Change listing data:
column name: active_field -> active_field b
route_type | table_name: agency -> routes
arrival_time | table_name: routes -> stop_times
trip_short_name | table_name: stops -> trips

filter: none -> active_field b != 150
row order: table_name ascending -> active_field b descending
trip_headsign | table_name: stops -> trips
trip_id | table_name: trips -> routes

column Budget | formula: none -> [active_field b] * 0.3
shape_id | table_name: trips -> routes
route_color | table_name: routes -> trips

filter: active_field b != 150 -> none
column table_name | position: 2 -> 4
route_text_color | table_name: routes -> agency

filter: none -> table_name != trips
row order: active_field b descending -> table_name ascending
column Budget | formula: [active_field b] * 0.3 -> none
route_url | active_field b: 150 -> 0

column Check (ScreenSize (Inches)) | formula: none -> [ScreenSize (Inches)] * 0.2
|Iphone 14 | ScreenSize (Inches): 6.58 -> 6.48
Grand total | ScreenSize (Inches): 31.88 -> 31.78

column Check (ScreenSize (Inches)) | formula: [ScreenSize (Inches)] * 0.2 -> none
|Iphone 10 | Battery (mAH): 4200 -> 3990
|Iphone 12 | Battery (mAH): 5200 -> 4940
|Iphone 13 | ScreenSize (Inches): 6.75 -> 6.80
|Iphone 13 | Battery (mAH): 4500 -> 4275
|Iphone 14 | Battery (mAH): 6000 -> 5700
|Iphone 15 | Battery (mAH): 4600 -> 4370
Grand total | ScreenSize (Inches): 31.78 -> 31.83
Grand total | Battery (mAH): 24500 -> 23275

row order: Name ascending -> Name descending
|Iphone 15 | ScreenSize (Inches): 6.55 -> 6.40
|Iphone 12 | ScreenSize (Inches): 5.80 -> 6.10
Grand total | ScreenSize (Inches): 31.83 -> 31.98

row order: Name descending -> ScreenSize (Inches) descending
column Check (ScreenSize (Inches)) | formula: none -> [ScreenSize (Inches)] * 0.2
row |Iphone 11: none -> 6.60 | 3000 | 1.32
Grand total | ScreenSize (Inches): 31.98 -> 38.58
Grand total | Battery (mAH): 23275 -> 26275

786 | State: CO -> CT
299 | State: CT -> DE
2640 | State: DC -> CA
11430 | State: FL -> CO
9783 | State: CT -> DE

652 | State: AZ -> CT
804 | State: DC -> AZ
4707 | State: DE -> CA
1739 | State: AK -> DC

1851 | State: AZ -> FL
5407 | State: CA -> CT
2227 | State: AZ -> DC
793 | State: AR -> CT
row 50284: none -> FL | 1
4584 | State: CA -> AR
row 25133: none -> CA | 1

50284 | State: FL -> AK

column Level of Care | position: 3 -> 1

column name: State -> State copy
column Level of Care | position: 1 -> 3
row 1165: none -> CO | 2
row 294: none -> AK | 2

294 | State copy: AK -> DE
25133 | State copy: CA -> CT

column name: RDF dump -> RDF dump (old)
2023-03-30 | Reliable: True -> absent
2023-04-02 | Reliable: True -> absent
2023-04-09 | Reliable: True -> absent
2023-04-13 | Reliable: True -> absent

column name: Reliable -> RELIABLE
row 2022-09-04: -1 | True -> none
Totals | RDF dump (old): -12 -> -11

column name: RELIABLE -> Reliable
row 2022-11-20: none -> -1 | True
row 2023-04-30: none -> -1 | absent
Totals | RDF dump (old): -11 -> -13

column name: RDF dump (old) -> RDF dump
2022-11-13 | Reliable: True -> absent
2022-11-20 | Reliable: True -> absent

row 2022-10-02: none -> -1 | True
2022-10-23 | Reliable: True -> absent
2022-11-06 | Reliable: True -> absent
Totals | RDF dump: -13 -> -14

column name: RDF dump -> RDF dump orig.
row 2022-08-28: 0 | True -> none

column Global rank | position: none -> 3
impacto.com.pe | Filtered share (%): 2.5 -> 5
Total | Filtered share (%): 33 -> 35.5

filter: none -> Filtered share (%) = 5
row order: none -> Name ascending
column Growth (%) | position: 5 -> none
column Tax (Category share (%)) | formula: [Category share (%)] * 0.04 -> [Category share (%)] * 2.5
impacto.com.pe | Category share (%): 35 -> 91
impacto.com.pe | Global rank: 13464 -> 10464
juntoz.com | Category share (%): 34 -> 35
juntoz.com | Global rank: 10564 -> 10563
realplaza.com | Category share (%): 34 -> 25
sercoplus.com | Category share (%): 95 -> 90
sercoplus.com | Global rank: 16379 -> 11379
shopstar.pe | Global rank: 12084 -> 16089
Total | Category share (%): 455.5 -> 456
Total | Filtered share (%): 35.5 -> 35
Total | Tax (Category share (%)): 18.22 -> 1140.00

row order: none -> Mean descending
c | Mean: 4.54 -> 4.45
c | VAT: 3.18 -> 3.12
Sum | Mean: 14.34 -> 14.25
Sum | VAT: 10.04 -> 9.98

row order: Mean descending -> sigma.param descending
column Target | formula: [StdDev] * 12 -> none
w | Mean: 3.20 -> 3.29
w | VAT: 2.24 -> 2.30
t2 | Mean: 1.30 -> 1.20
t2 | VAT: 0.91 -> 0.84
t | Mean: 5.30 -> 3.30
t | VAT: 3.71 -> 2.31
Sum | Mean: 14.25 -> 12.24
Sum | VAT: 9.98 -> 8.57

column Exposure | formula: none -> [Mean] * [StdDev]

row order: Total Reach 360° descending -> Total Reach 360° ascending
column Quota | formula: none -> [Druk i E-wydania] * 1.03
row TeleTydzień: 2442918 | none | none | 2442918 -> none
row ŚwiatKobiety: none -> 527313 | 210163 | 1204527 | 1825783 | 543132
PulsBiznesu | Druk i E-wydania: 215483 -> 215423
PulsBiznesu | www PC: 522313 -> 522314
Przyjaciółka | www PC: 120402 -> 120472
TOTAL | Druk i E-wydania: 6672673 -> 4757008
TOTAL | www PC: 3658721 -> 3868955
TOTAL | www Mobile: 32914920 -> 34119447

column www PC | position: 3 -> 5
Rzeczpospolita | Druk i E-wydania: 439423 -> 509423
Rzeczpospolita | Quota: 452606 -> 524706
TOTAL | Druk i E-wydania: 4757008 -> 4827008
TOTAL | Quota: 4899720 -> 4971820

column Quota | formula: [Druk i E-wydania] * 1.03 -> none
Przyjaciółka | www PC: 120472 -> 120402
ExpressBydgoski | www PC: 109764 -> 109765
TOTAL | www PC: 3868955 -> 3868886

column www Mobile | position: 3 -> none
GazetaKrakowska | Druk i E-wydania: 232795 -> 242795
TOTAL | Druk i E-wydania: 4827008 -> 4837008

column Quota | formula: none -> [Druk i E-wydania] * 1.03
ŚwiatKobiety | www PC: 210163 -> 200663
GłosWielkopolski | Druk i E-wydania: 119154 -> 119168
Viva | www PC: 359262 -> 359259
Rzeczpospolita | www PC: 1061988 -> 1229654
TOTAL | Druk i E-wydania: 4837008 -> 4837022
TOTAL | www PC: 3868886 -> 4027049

**What to produce**
Look through the data above and return exactly the lines from the one that contains "row 25133: none -> CA | 1" to the one that contains "row 2023-04-30: none -> -1 | absent", inclusive, with nothing else.

**Output of the task**
row 25133: none -> CA | 1

50284 | State: FL -> AK

column Level of Care | position: 3 -> 1

column name: State -> State copy
column Level of Care | position: 1 -> 3
row 1165: none -> CO | 2
row 294: none -> AK | 2

294 | State copy: AK -> DE
25133 | State copy: CA -> CT

column name: RDF dump -> RDF dump (old)
2023-03-30 | Reliable: True -> absent
2023-04-02 | Reliable: True -> absent
2023-04-09 | Reliable: True -> absent
2023-04-13 | Reliable: True -> absent

column name: Reliable -> RELIABLE
row 2022-09-04: -1 | True -> none
Totals | RDF dump (old): -12 -> -11

column name: RELIABLE -> Reliable
row 2022-11-20: none -> -1 | True
row 2023-04-30: none -> -1 | absent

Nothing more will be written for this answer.